Here in the Mars Yard at the Jet Propulsion Laboratory, what passes for the Red Planet looks like a vacant lot in Hesperia. The vehicle being tested, a replica of the latest Mars rover that will soon be crawling around up there, looks like a giant mechanical insect - six wheeled legs, an articulating arm and a pair of blue camera lenses like eyes peering from a boxy head.
This month, NASA's most ambitious Mars rover mission to date is scheduled to lift off from Cape Canaveral, Fla., aboard an Atlas V rocket. It's a $2.5 billion gamble scientists hope will give unparalleled insights into how Mars evolved and whether it ever could have supported life.

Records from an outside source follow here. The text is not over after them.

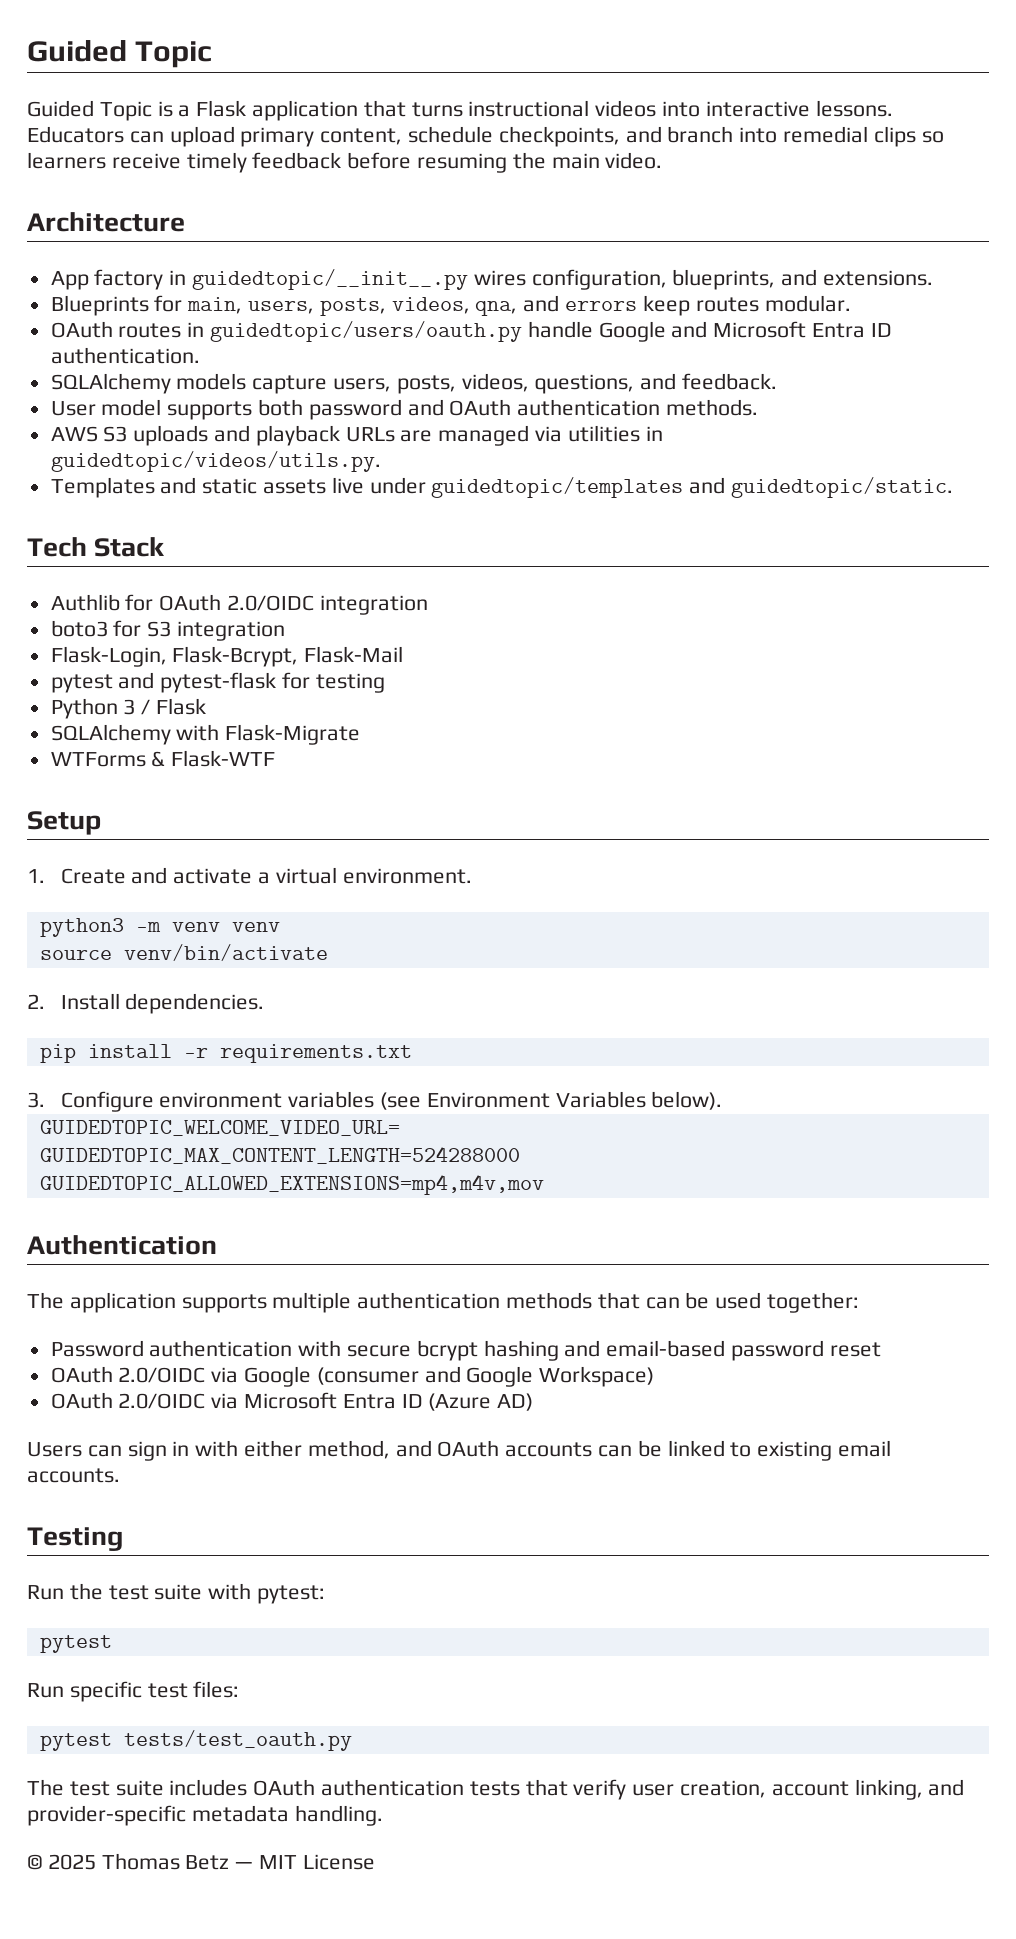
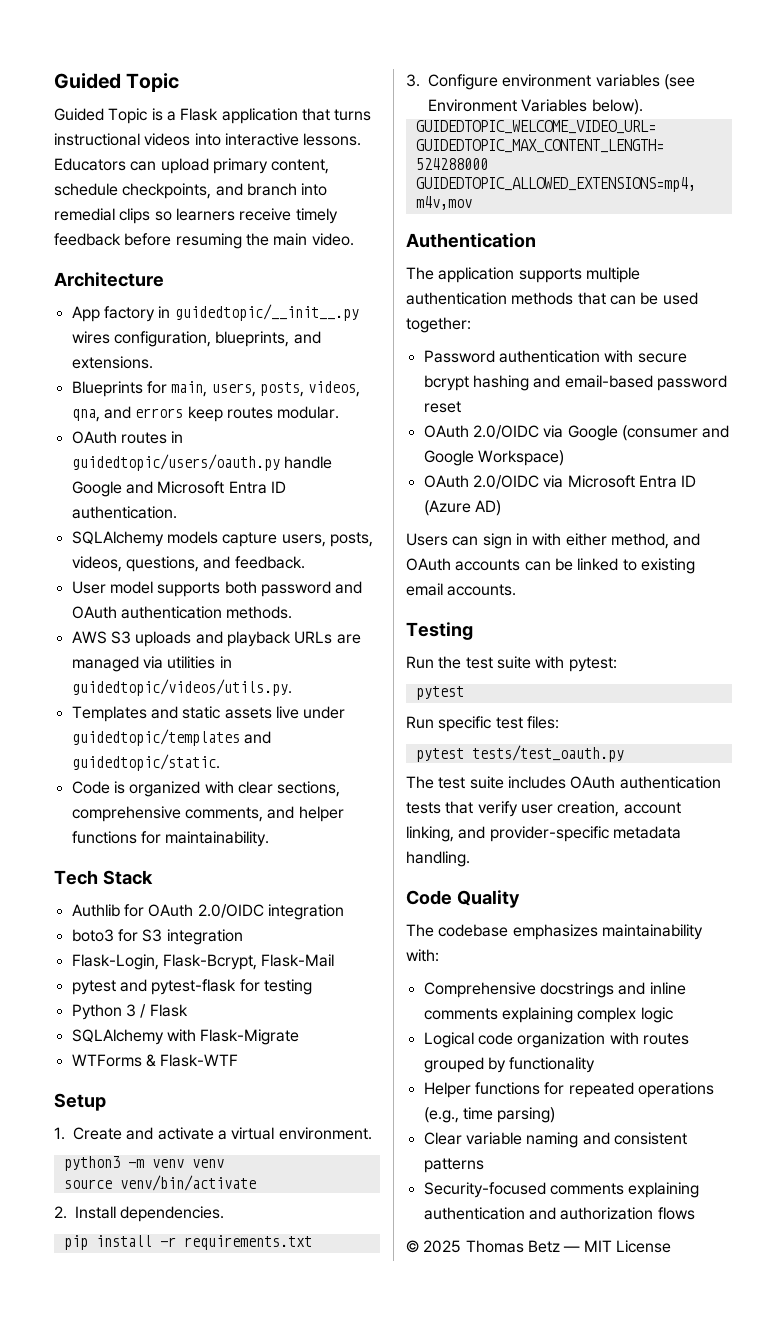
+ Code is organized with clear sections, comprehensive comments, and helper functions for maintainability.
+ Code Quality
+ The codebase emphasizes maintainability with:
+ Comprehensive docstrings and inline comments explaining complex logic
+ Logical code organization with routes grouped by functionality
+ Helper functions for repeated operations (e.g., time parsing)
+ Clear variable naming and consistent patterns
+ Security-focused comments explaining authentication and authorization flows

The Mars Science Laboratory - nicknamed Curiosity - was developed at JPL in La Canada Flintridge, Calif., and will be the fourth rover to traverse the planet's harsh terrain. But unlike the earlier Mars rovers - Sojourner, Spirit and the still-cruising Opportunity - Curiosity will do more than look for evidence of water.
Curiosity is a robot astrobiologist. During a mission expected to last at least two years, the rover will use a battery of scientific instruments to analyze Mars' geology and atmosphere, looking for the elements and chemical compounds that are the building blocks of life.